Listed records: Begin

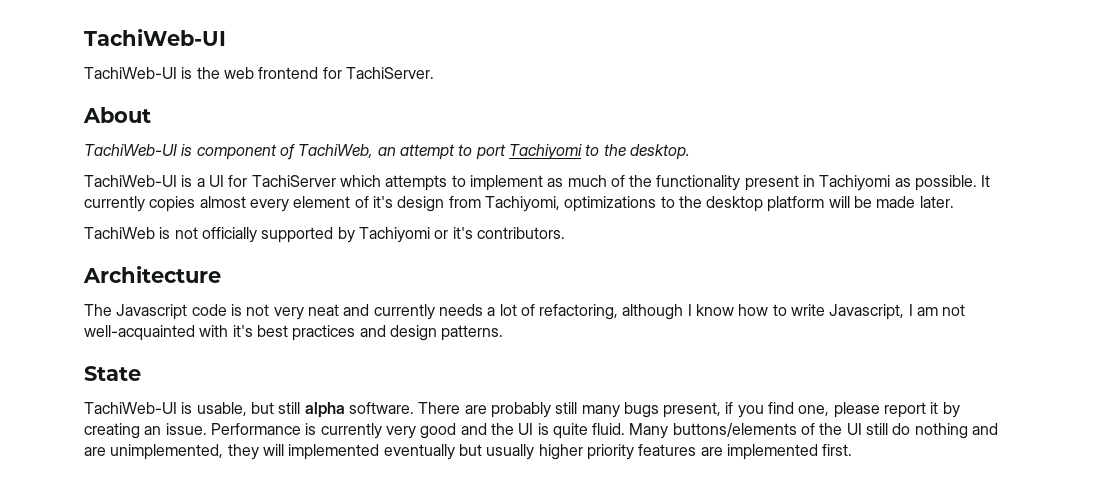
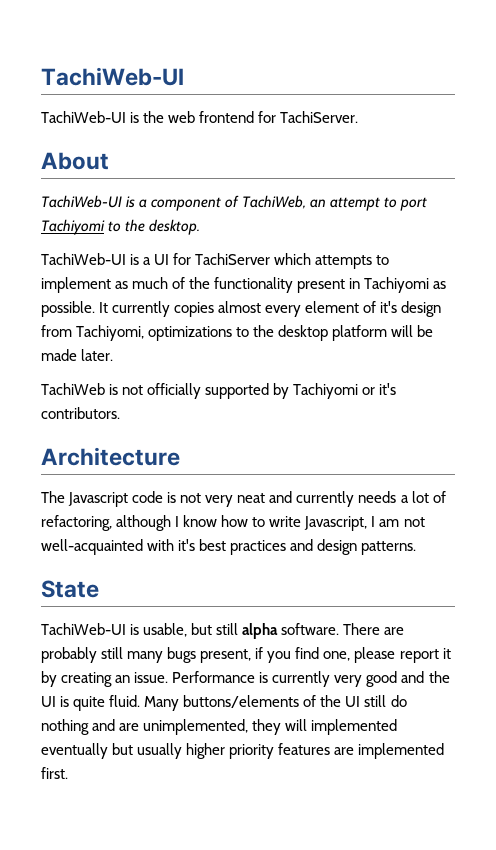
(193, 150) none -> [139,199,148,208] a

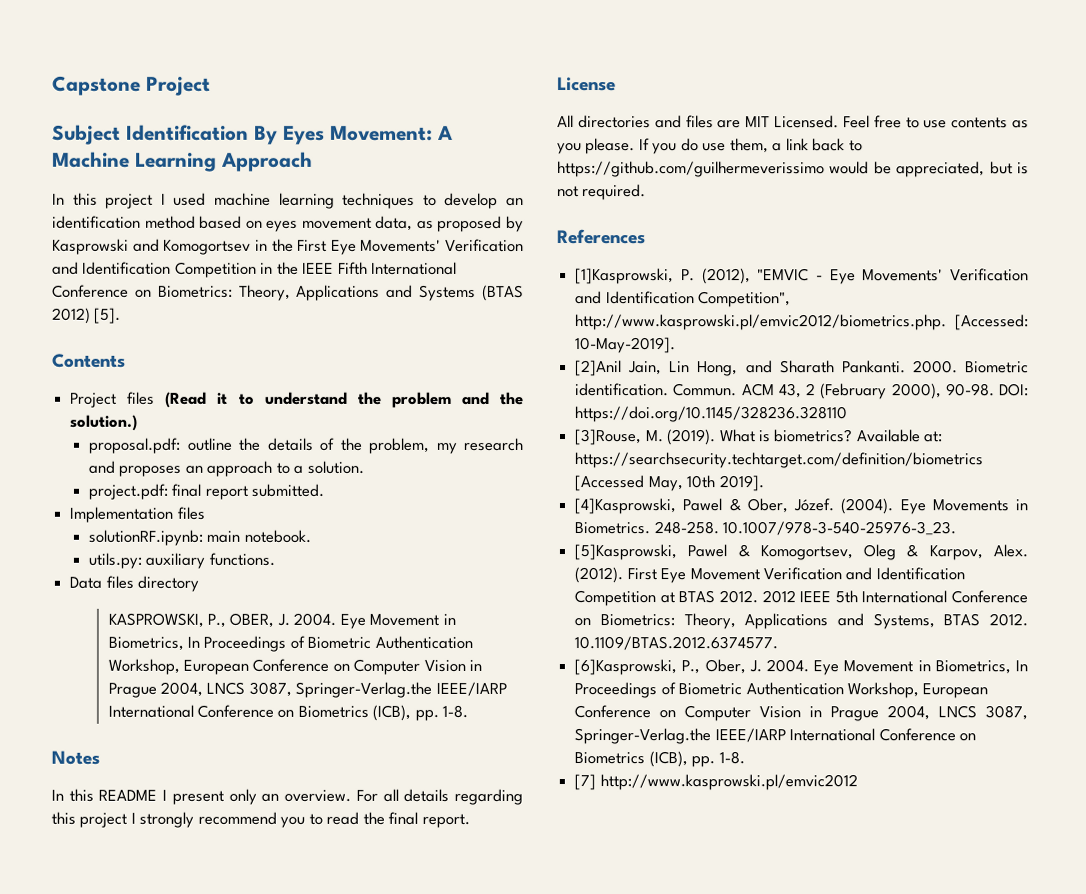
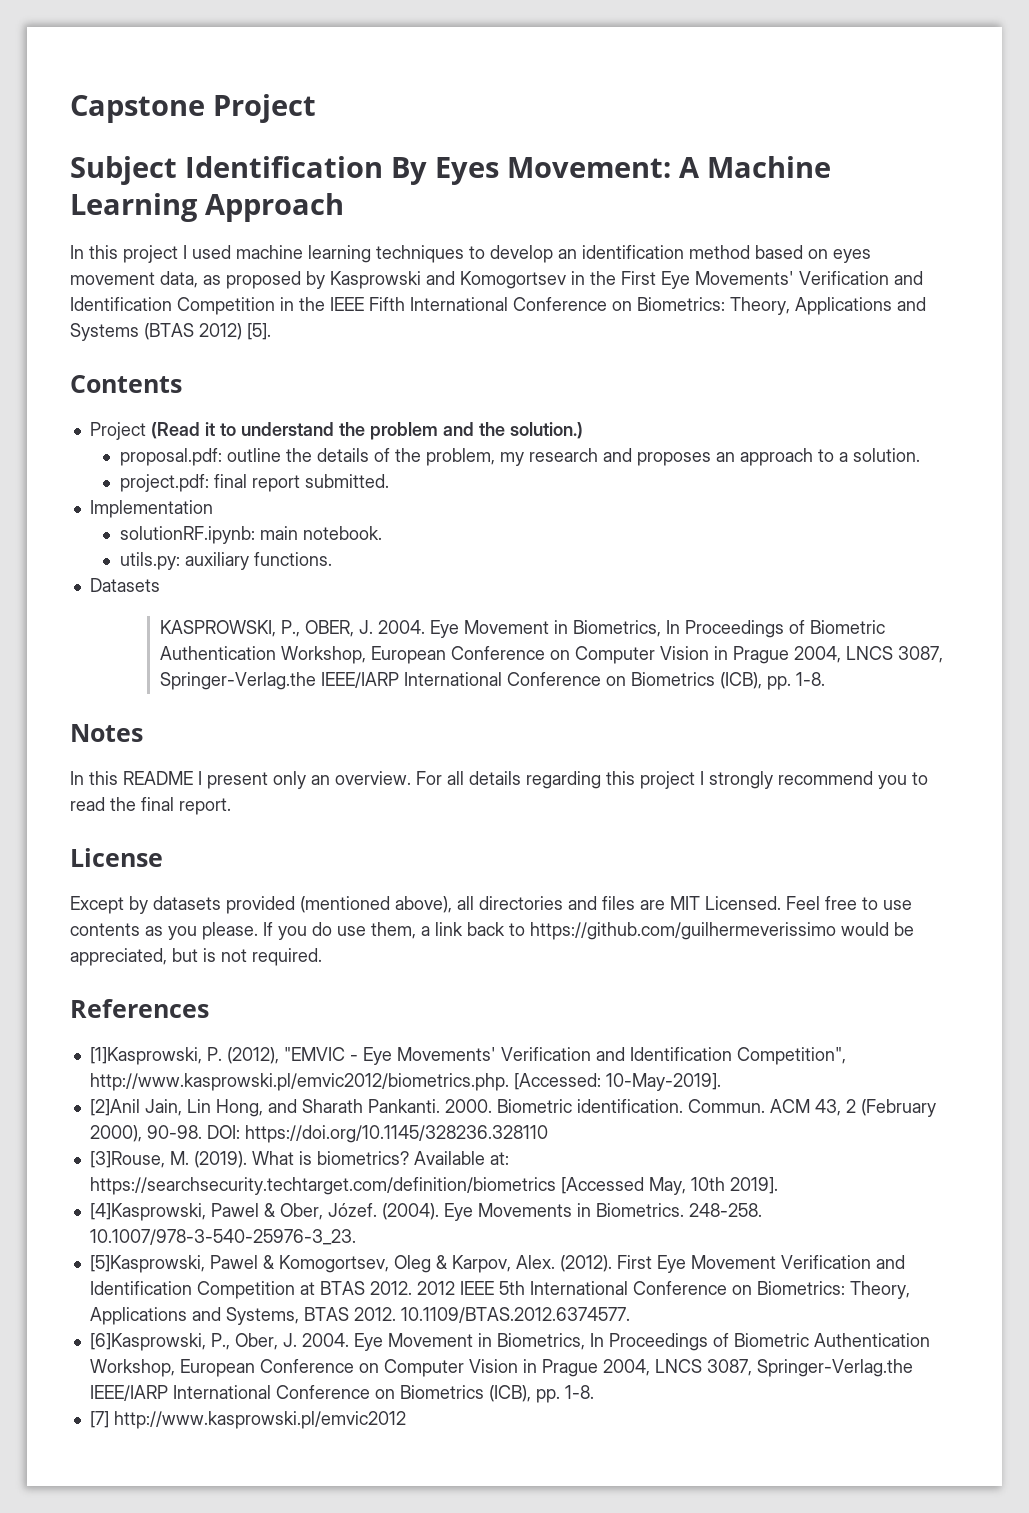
[127,391,156,405] files -> (146, 431) none
[176,506,205,520] files -> (213, 509) none
[69,575,200,592] Data files directory -> [89,578,160,592] Datasets
[557,115,574,128] All -> [70,896,474,914] Except by datasets provided (mentioned above), all

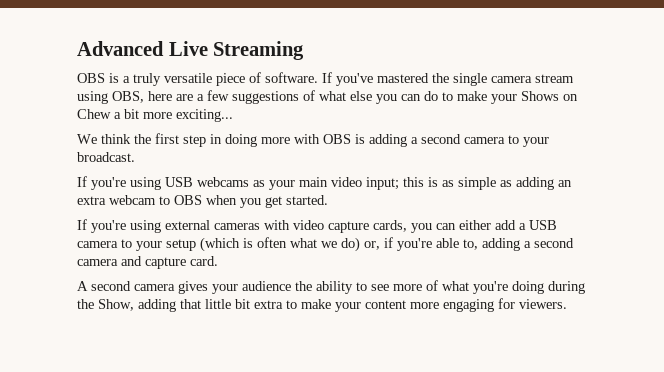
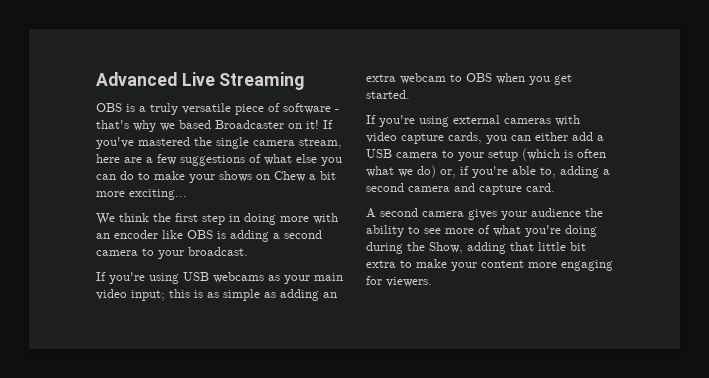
[265,72,318,83] software. -> [283,103,339,114] [96,120,319,132] software - that's why we based Broadcaster on it!
[535,74,574,83] [77,91,144,104] stream using OBS, -> [299,138,342,149] stream,
[521,91,559,101] Shows -> [219,171,252,182] shows
(320, 139) none -> [96,230,183,239] an encoder like

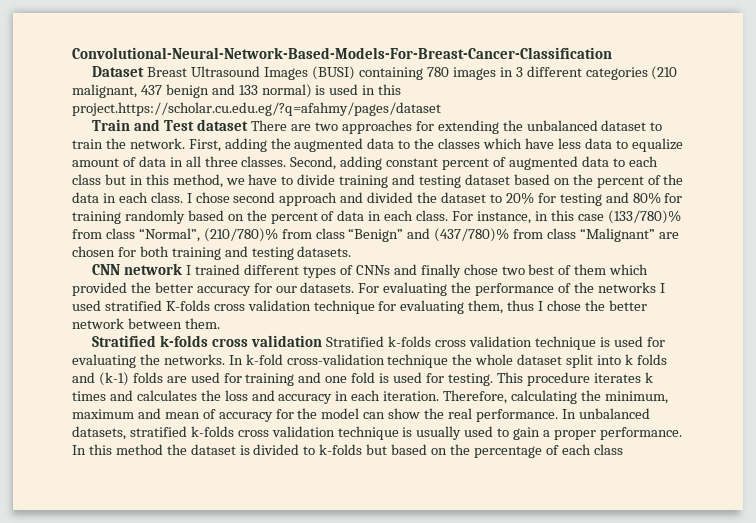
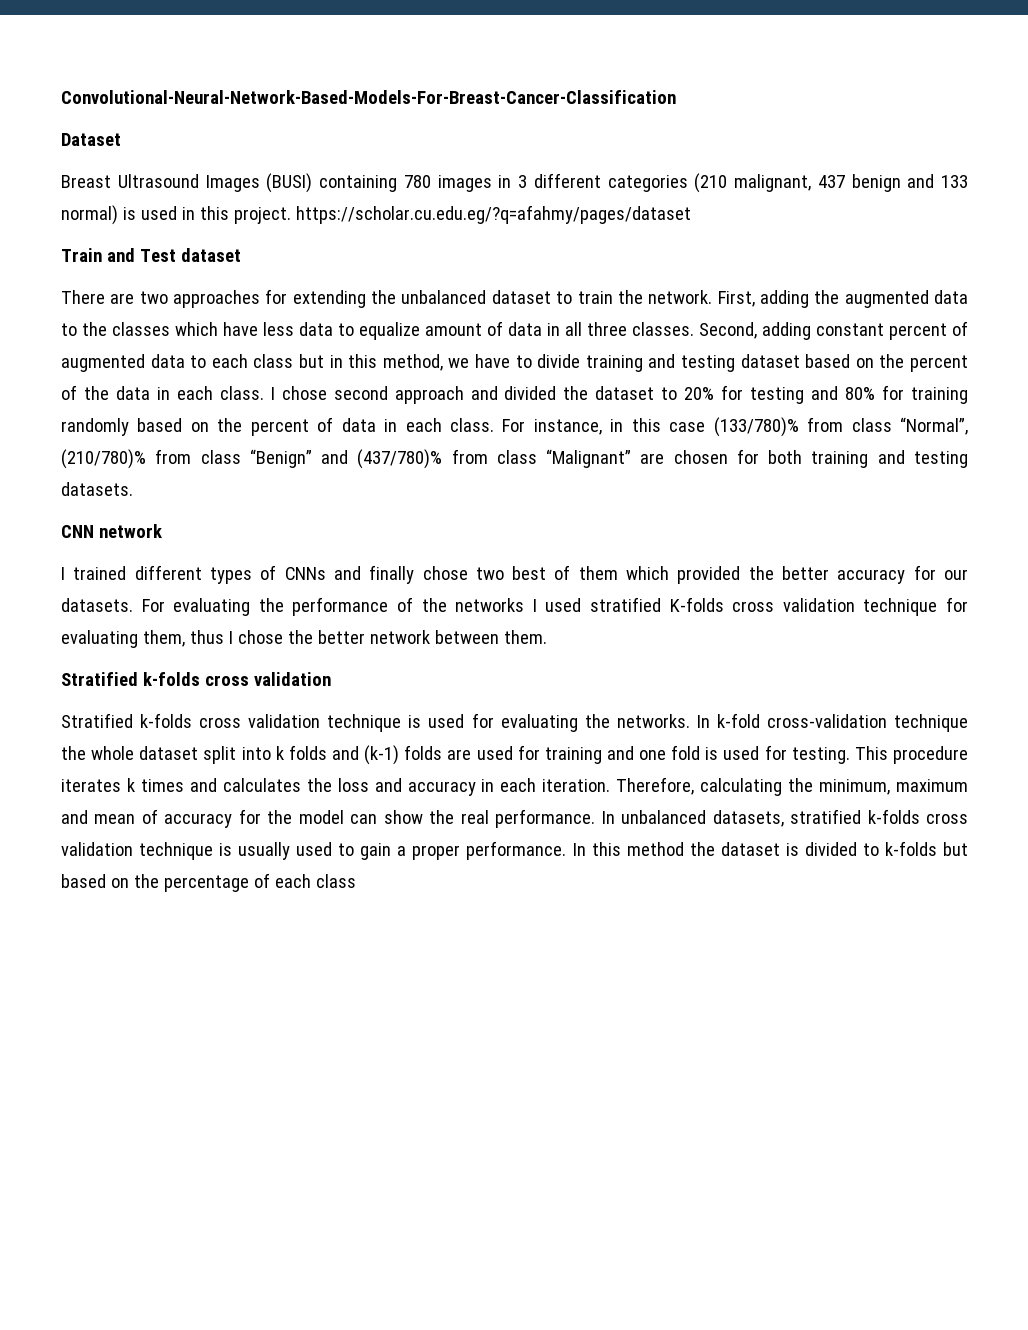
(145, 71) none -> (121, 139) //
[72,102,441,116] project.https://scholar.cu.edu.eg/?q=afahmy/pages/dataset -> [233,205,691,224] project. https://scholar.cu.edu.eg/?q=afahmy/pages/dataset
(249, 125) none -> (241, 255) //
(183, 269) none -> (162, 531) //
(323, 341) none -> (331, 679) //

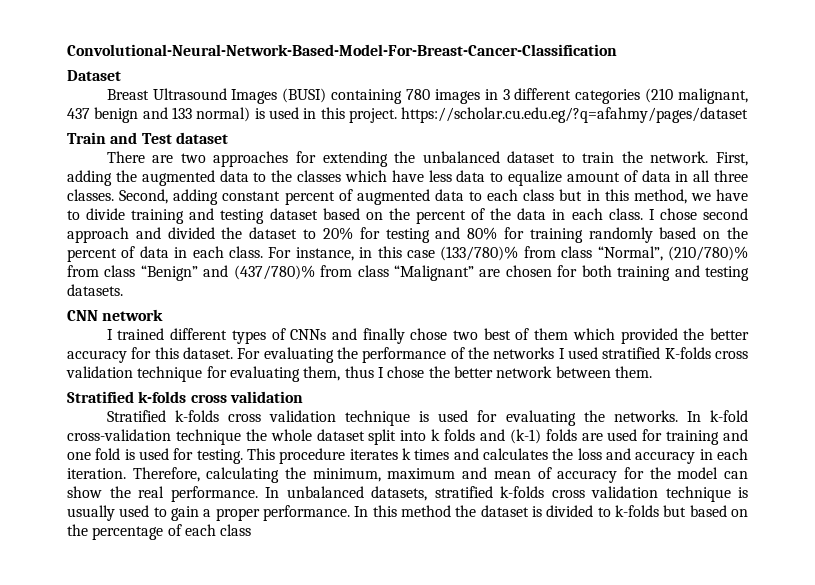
[61,90,676,104] Convolutional-Neural-Network-Based-Models-For-Breast-Cancer-Classification -> [67,44,617,56] Convolutional-Neural-Network-Based-Model-For-Breast-Cancer-Classification
[943,569,968,580] [61,598,133,612] our datasets. -> [154,347,234,359] this dataset.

Listed records: End

**What the task asks:** Whenever a line of the data includes the word "files", show that line in full.

**Worked solution:**
[127,391,156,405] files -> (146, 431) none
[176,506,205,520] files -> (213, 509) none
[69,575,200,592] Data files directory -> [89,578,160,592] Datasets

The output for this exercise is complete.